Return the lines from the line containing "[307,819,327,828] no -> (492, 415) none" through the last line of the material below, exactly as they appear and with no others.

== == ==

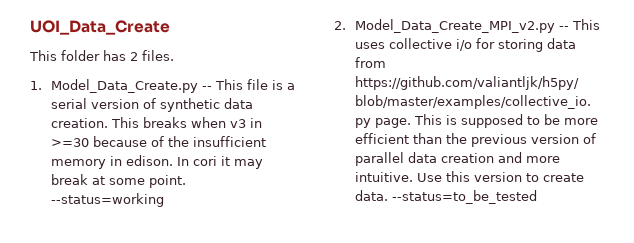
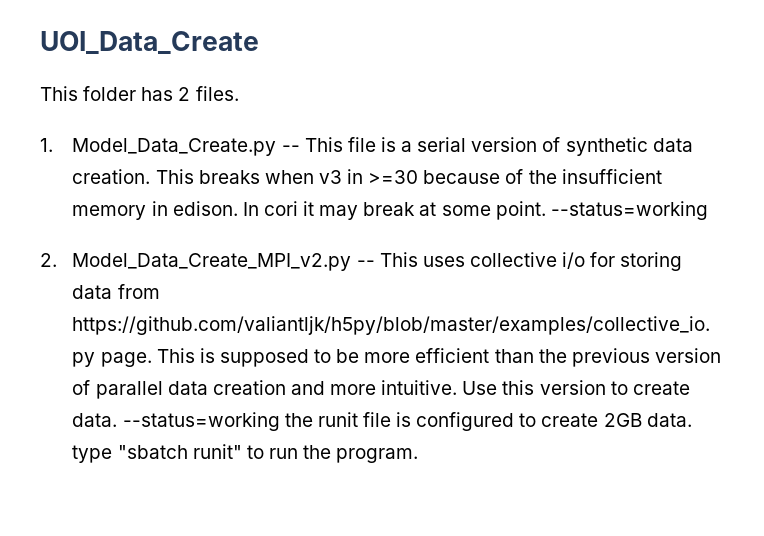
[391,190,537,204] --status=to_be_tested -> [122,412,692,431] [72,444,419,463] --status=working the runit file is configured to create 2GB data. type "sbatch runit" to run the program.

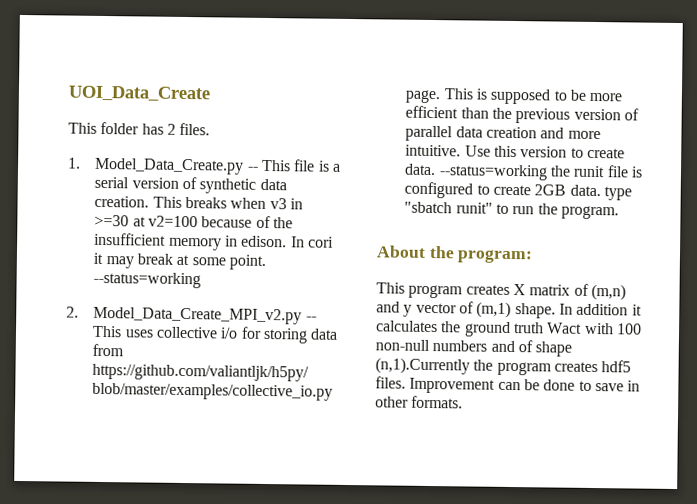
(419, 177) none -> [132,215,198,228] at v2=100
(419, 455) none -> [376,245,534,264] [376,282,626,301] [376,301,642,319] [376,320,642,337] [375,339,573,357] [375,357,632,376] [375,376,641,394] [375,395,464,409] // About the program: // This program creates X matrix of (m,n) and y vector of (m,1) shape. In addition it calculates the ground truth Wact with 100 non-null numbers and of shape (n,1).Currently the program creates hdf5 files. Improvement can be done to save in other formats.

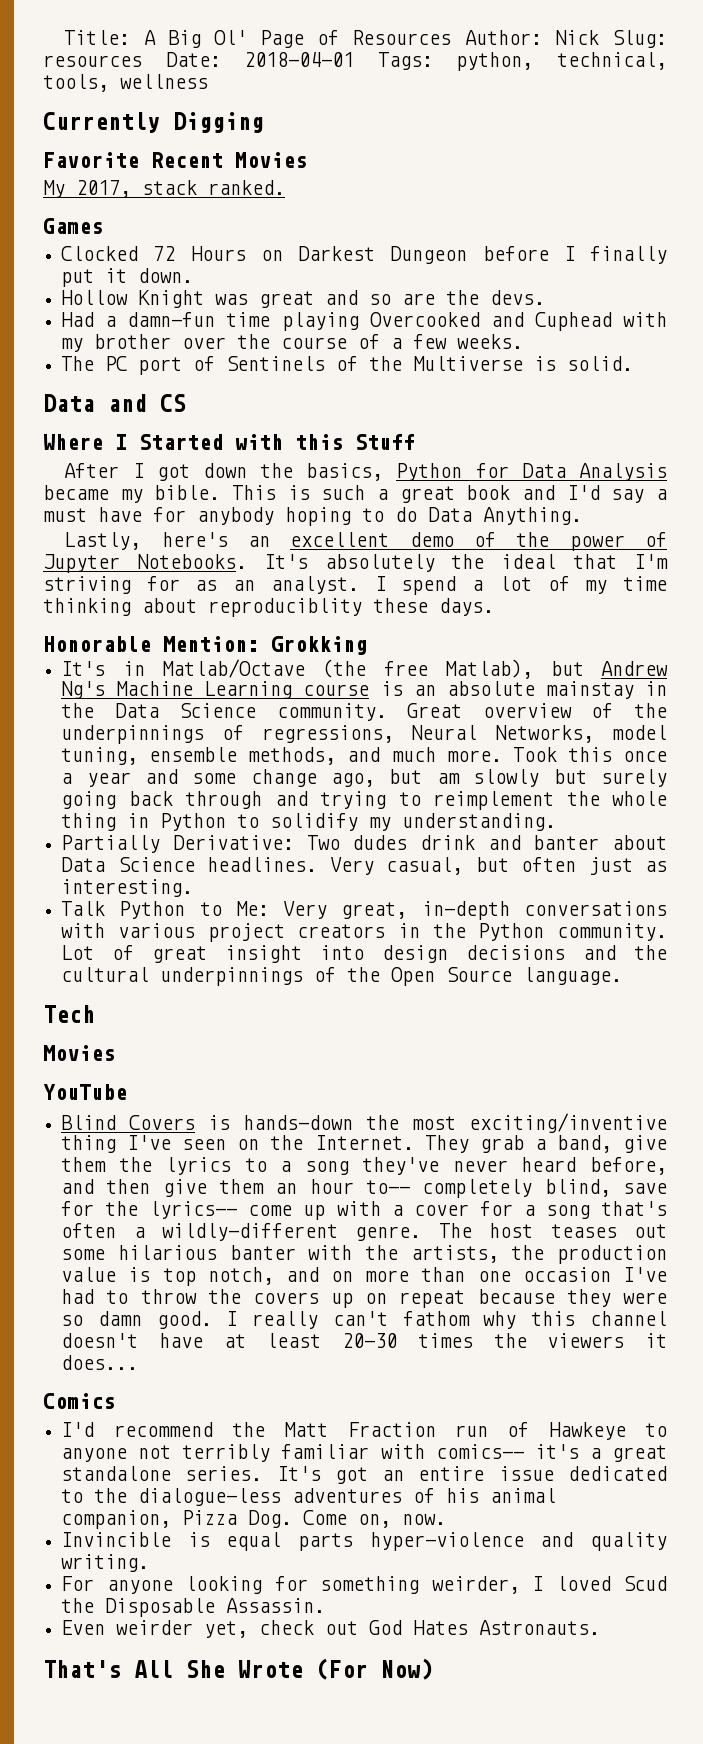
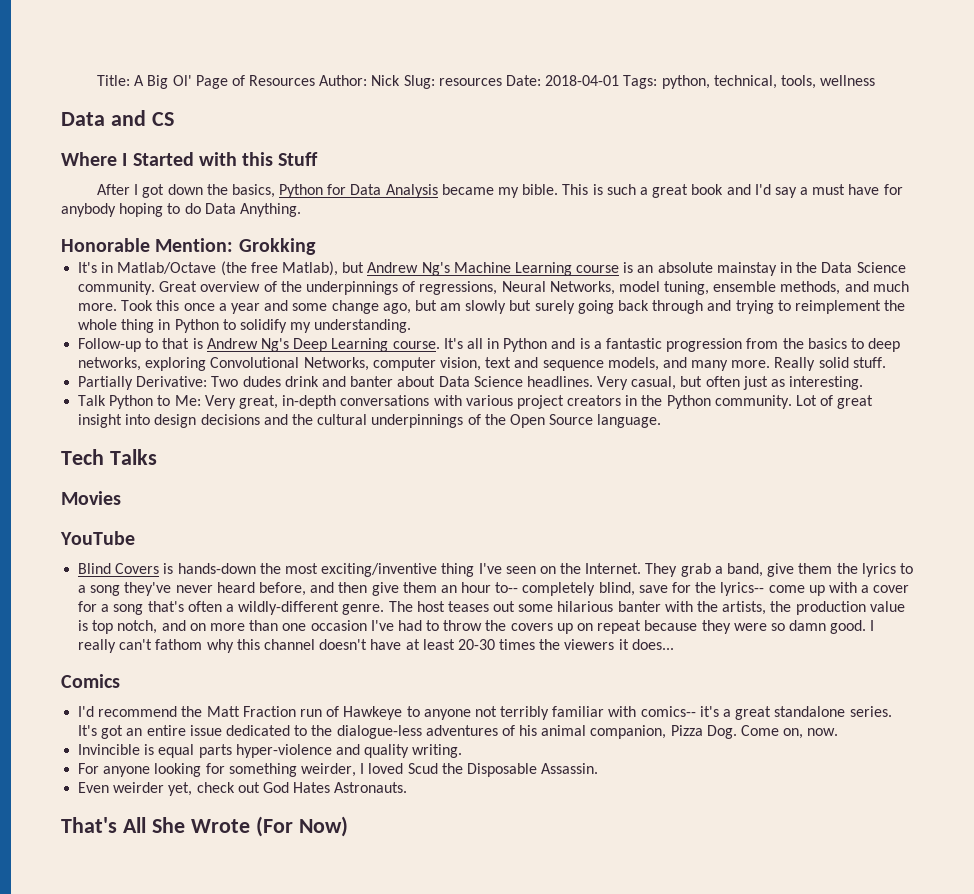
[43,112,264,133] [43,152,307,168] [43,180,285,198] [43,218,103,234] [61,246,667,264] [61,268,194,287] [61,290,546,308] [61,312,667,331] [61,334,524,352] [61,356,634,375] // Currently Digging // Favorite Recent Movies // My 2017, stack ranked. // Games // Clocked 72 Hours on Darkest Dungeon before I finally put it down. // Hollow Knight was great and so are the devs. // Had a damn-fun time playing Overcooked and Cuphead with my brother over the course of a few weeks. // The PC port of Sentinels of the Multiverse is solid. -> (876, 80) none
[64,532,667,551] [43,554,668,573] [43,576,668,595] [43,598,494,617] // Lastly, here's an excellent demo of the power of Jupyter Notebooks. It's absolutely the ideal that I'm striving for as an analyst. I spend a lot of my time thinking about reproduciblity these days. -> (301, 210) none
(557, 822) none -> [78,338,901,352] [78,357,886,371] // Follow-up to that is Andrew Ng's Deep Learning course. It's all in Python and is a fantastic progression from the basics to deep networks, exploring Convolutional Networks, computer vision, text and sequence models, and many more. Really solid stuff.
(95, 1014) none -> [109,449,157,465] Talks

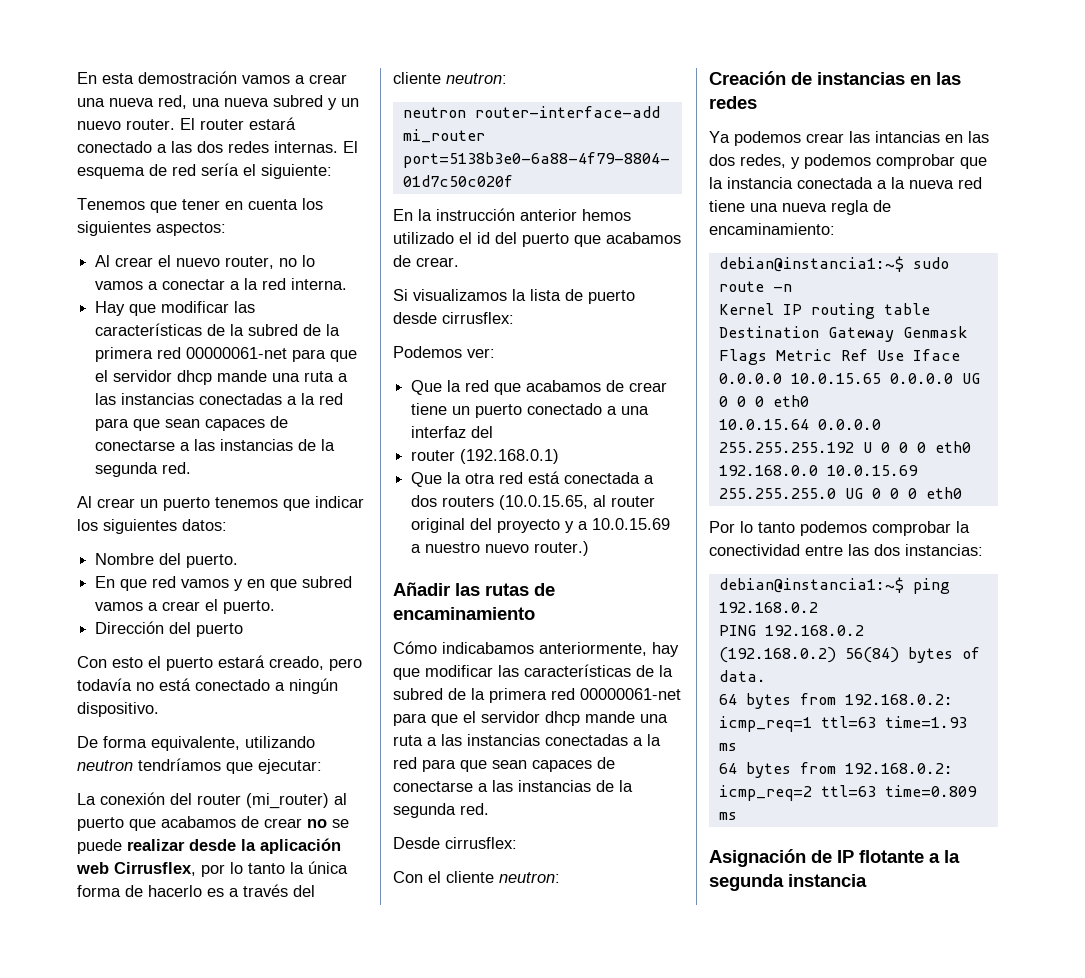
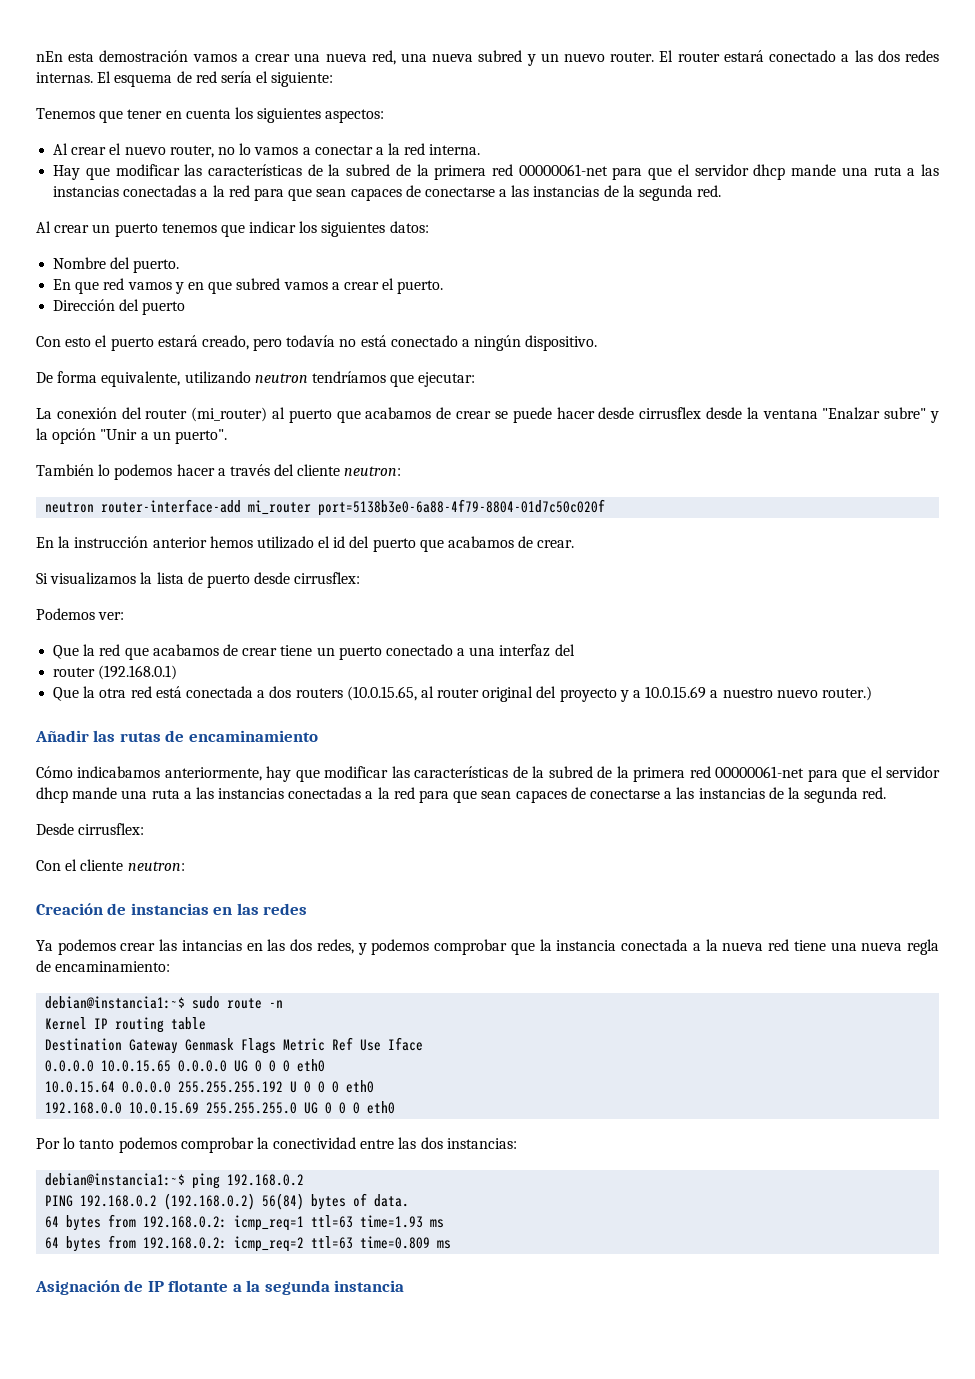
[77,72,97,84] En -> [36,51,63,62] nEn
[307,819,327,828] no -> (492, 415) none
[127,838,341,854] [76,861,348,877] [77,885,224,897] realizar desde la aplicación web Cirrusflex, por lo tanto la única forma de hacerlo es -> [556,407,940,423] [36,428,227,444] [36,464,215,480] hacer desde cirrusflex desde la ventana "Enalzar subre" y la opción "Unir a un puerto". // También lo podemos hacer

== == ==

▶ [The completed task]:
[307,819,327,828] no -> (492, 415) none
[127,838,341,854] [76,861,348,877] [77,885,224,897] realizar desde la aplicación web Cirrusflex, por lo tanto la única forma de hacerlo es -> [556,407,940,423] [36,428,227,444] [36,464,215,480] hacer desde cirrusflex desde la ventana "Enalzar subre" y la opción "Unir a un puerto". // También lo podemos hacer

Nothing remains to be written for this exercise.